### What the exercise asks:
Entries follow. Set all of them down as they stand.

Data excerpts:

══════════

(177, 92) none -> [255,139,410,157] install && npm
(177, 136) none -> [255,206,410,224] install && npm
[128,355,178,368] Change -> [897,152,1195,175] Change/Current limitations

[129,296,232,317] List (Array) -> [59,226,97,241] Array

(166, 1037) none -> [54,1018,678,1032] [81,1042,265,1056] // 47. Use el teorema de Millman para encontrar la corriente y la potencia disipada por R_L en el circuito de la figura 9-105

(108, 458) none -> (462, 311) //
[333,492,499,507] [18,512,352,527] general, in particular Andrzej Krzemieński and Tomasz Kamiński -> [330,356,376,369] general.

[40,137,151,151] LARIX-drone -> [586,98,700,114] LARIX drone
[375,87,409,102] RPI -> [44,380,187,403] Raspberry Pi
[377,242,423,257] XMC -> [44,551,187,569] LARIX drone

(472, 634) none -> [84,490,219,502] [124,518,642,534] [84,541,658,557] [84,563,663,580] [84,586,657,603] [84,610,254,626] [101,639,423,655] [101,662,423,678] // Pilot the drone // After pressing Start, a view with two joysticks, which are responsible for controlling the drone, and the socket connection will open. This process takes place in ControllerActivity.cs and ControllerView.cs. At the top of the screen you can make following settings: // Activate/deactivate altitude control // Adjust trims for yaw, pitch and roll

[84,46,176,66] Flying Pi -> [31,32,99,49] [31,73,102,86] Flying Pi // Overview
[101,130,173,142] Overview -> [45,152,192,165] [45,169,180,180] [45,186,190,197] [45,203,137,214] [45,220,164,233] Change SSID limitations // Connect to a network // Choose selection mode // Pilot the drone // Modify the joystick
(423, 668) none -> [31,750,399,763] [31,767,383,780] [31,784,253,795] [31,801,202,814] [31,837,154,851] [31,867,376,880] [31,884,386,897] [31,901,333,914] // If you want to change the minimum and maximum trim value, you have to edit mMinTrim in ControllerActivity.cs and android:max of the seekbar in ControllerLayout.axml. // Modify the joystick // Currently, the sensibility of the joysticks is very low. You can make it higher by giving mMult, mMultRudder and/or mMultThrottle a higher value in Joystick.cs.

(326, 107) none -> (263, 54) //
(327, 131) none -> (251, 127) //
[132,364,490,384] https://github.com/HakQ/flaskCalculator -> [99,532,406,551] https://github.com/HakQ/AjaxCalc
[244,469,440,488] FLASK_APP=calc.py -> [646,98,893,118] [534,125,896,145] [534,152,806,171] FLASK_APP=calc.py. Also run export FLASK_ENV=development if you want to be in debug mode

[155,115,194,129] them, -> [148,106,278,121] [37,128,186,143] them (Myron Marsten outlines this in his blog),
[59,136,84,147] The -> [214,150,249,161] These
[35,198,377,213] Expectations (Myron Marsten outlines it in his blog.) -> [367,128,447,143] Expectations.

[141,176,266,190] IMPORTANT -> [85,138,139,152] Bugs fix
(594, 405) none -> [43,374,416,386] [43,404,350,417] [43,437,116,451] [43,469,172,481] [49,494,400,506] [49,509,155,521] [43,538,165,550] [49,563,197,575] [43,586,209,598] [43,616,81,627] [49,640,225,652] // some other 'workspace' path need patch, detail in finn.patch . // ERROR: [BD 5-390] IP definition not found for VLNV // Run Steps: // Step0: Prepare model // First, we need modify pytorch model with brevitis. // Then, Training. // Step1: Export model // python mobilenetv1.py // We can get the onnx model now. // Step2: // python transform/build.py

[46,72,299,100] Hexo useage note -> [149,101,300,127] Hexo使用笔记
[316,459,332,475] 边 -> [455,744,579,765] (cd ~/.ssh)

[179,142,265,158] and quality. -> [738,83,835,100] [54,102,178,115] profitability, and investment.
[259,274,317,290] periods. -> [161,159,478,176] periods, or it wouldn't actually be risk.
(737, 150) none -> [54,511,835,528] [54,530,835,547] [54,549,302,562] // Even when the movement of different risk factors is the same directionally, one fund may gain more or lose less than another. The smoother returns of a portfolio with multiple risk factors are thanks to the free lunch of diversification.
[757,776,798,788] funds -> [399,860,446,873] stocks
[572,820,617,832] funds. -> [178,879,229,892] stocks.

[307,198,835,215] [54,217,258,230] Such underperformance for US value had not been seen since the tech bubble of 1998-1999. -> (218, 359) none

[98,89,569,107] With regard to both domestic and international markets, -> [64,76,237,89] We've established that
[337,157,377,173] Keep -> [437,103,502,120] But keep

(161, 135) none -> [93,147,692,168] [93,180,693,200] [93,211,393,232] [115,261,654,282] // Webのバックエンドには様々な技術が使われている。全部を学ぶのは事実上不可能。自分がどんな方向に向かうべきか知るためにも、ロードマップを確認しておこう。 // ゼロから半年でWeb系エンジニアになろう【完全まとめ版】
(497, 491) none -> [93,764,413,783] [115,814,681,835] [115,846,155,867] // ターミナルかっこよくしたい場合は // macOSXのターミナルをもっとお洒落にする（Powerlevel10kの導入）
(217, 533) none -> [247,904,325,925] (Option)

══════════

### Written solution:
(177, 92) none -> [255,139,410,157] install && npm
(177, 136) none -> [255,206,410,224] install && npm
[128,355,178,368] Change -> [897,152,1195,175] Change/Current limitations

[129,296,232,317] List (Array) -> [59,226,97,241] Array

(166, 1037) none -> [54,1018,678,1032] [81,1042,265,1056] // 47. Use el teorema de Millman para encontrar la corriente y la potencia disipada por R_L en el circuito de la figura 9-105

(108, 458) none -> (462, 311) //
[333,492,499,507] [18,512,352,527] general, in particular Andrzej Krzemieński and Tomasz Kamiński -> [330,356,376,369] general.

[40,137,151,151] LARIX-drone -> [586,98,700,114] LARIX drone
[375,87,409,102] RPI -> [44,380,187,403] Raspberry Pi
[377,242,423,257] XMC -> [44,551,187,569] LARIX drone

(472, 634) none -> [84,490,219,502] [124,518,642,534] [84,541,658,557] [84,563,663,580] [84,586,657,603] [84,610,254,626] [101,639,423,655] [101,662,423,678] // Pilot the drone // After pressing Start, a view with two joysticks, which are responsible for controlling the drone, and the socket connection will open. This process takes place in ControllerActivity.cs and ControllerView.cs. At the top of the screen you can make following settings: // Activate/deactivate altitude control // Adjust trims for yaw, pitch and roll

[84,46,176,66] Flying Pi -> [31,32,99,49] [31,73,102,86] Flying Pi // Overview
[101,130,173,142] Overview -> [45,152,192,165] [45,169,180,180] [45,186,190,197] [45,203,137,214] [45,220,164,233] Change SSID limitations // Connect to a network // Choose selection mode // Pilot the drone // Modify the joystick
(423, 668) none -> [31,750,399,763] [31,767,383,780] [31,784,253,795] [31,801,202,814] [31,837,154,851] [31,867,376,880] [31,884,386,897] [31,901,333,914] // If you want to change the minimum and maximum trim value, you have to edit mMinTrim in ControllerActivity.cs and android:max of the seekbar in ControllerLayout.axml. // Modify the joystick // Currently, the sensibility of the joysticks is very low. You can make it higher by giving mMult, mMultRudder and/or mMultThrottle a higher value in Joystick.cs.

(326, 107) none -> (263, 54) //
(327, 131) none -> (251, 127) //
[132,364,490,384] https://github.com/HakQ/flaskCalculator -> [99,532,406,551] https://github.com/HakQ/AjaxCalc
[244,469,440,488] FLASK_APP=calc.py -> [646,98,893,118] [534,125,896,145] [534,152,806,171] FLASK_APP=calc.py. Also run export FLASK_ENV=development if you want to be in debug mode

[155,115,194,129] them, -> [148,106,278,121] [37,128,186,143] them (Myron Marsten outlines this in his blog),
[59,136,84,147] The -> [214,150,249,161] These
[35,198,377,213] Expectations (Myron Marsten outlines it in his blog.) -> [367,128,447,143] Expectations.

[141,176,266,190] IMPORTANT -> [85,138,139,152] Bugs fix
(594, 405) none -> [43,374,416,386] [43,404,350,417] [43,437,116,451] [43,469,172,481] [49,494,400,506] [49,509,155,521] [43,538,165,550] [49,563,197,575] [43,586,209,598] [43,616,81,627] [49,640,225,652] // some other 'workspace' path need patch, detail in finn.patch . // ERROR: [BD 5-390] IP definition not found for VLNV // Run Steps: // Step0: Prepare model // First, we need modify pytorch model with brevitis. // Then, Training. // Step1: Export model // python mobilenetv1.py // We can get the onnx model now. // Step2: // python transform/build.py

[46,72,299,100] Hexo useage note -> [149,101,300,127] Hexo使用笔记
[316,459,332,475] 边 -> [455,744,579,765] (cd ~/.ssh)

[179,142,265,158] and quality. -> [738,83,835,100] [54,102,178,115] profitability, and investment.
[259,274,317,290] periods. -> [161,159,478,176] periods, or it wouldn't actually be risk.
(737, 150) none -> [54,511,835,528] [54,530,835,547] [54,549,302,562] // Even when the movement of different risk factors is the same directionally, one fund may gain more or lose less than another. The smoother returns of a portfolio with multiple risk factors are thanks to the free lunch of diversification.
[757,776,798,788] funds -> [399,860,446,873] stocks
[572,820,617,832] funds. -> [178,879,229,892] stocks.

[307,198,835,215] [54,217,258,230] Such underperformance for US value had not been seen since the tech bubble of 1998-1999. -> (218, 359) none

[98,89,569,107] With regard to both domestic and international markets, -> [64,76,237,89] We've established that
[337,157,377,173] Keep -> [437,103,502,120] But keep

(161, 135) none -> [93,147,692,168] [93,180,693,200] [93,211,393,232] [115,261,654,282] // Webのバックエンドには様々な技術が使われている。全部を学ぶのは事実上不可能。自分がどんな方向に向かうべきか知るためにも、ロードマップを確認しておこう。 // ゼロから半年でWeb系エンジニアになろう【完全まとめ版】
(497, 491) none -> [93,764,413,783] [115,814,681,835] [115,846,155,867] // ターミナルかっこよくしたい場合は // macOSXのターミナルをもっとお洒落にする（Powerlevel10kの導入）
(217, 533) none -> [247,904,325,925] (Option)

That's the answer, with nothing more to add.